::: RECORDS SHOWN :::

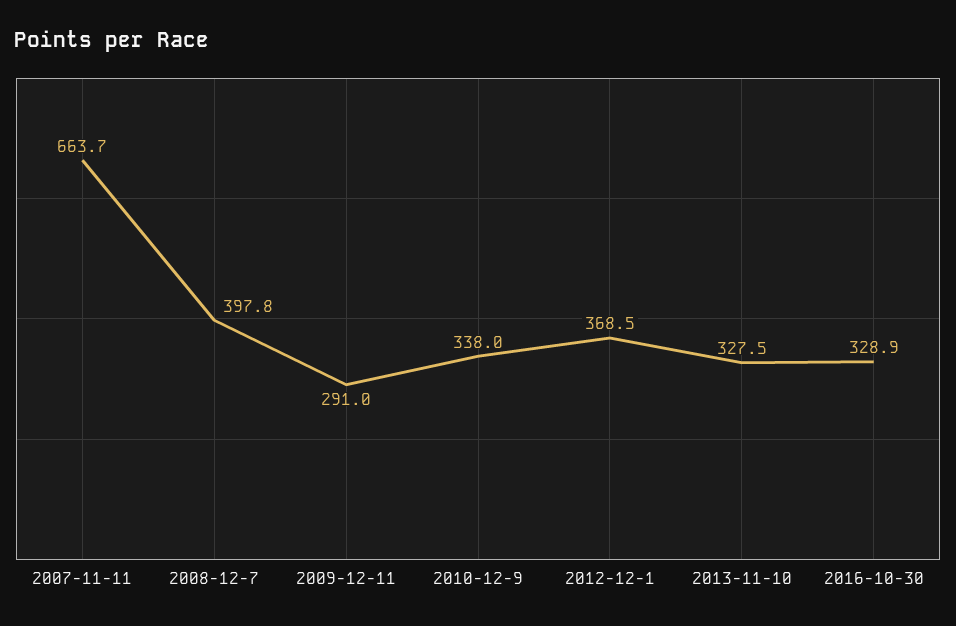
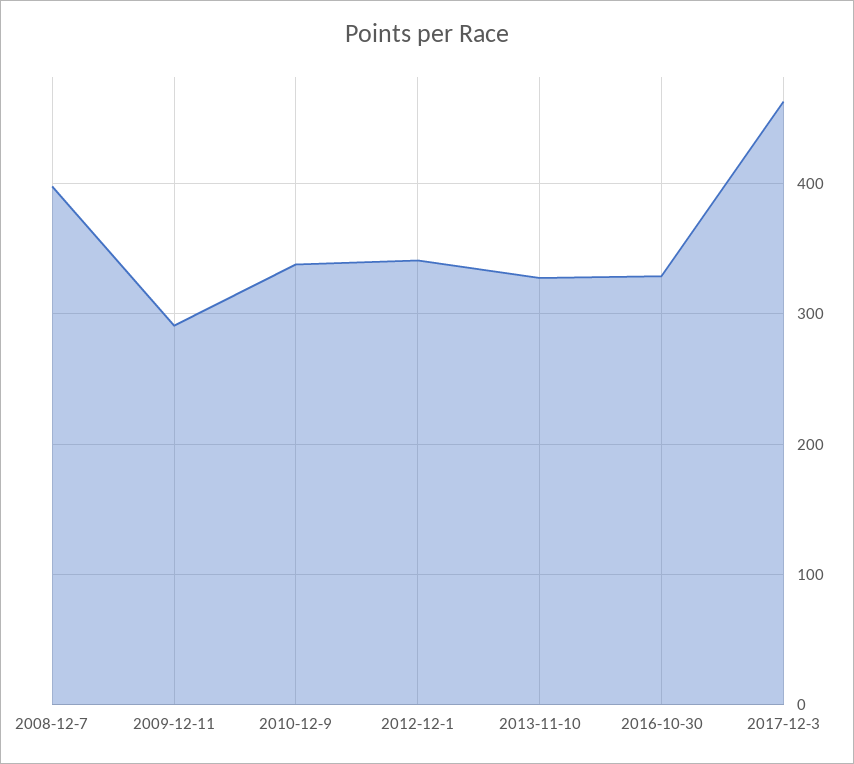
2007-11-11: 663.7 -> none
2012-12-1: 368.5 -> 340
2017-12-3: none -> 460

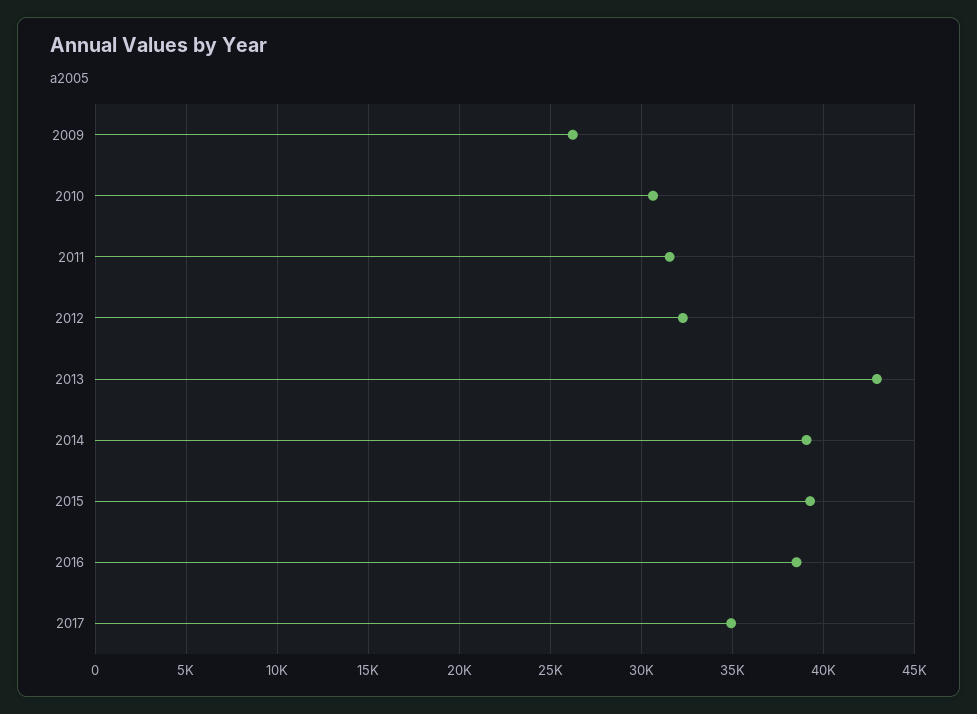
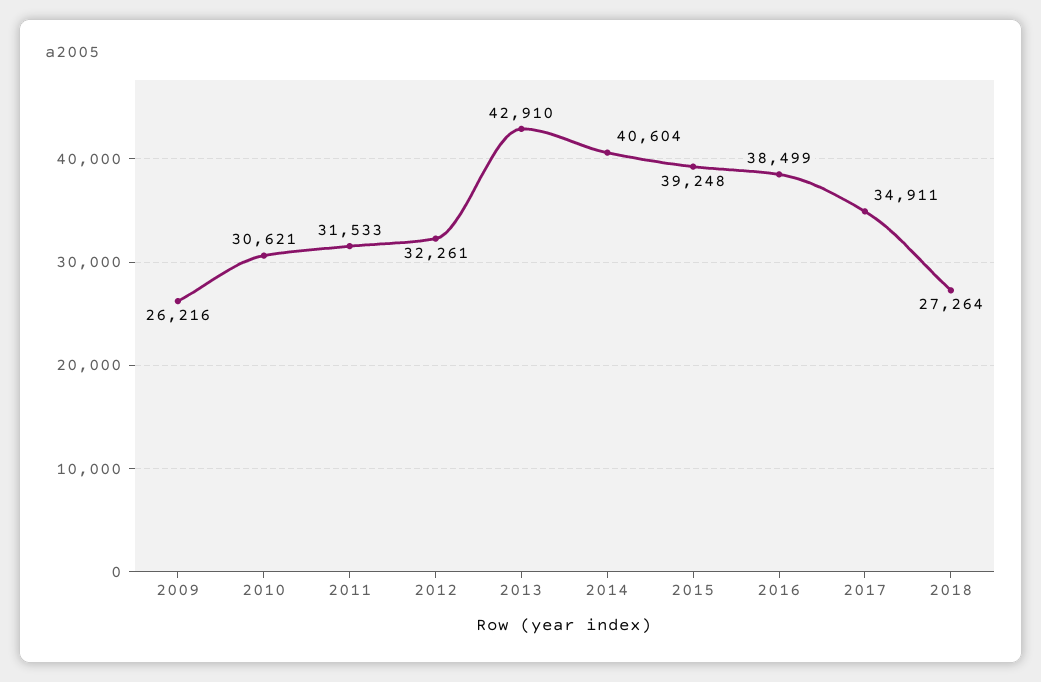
2014: 39000 -> 40604
2018: none -> 27264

:::

- [WHAT IS EXPECTED]: Only the text of the records is to be reproduced exactly; skip the pictures.

- [SOLUTION]:
2007-11-11: 663.7 -> none
2012-12-1: 368.5 -> 340
2017-12-3: none -> 460

2014: 39000 -> 40604
2018: none -> 27264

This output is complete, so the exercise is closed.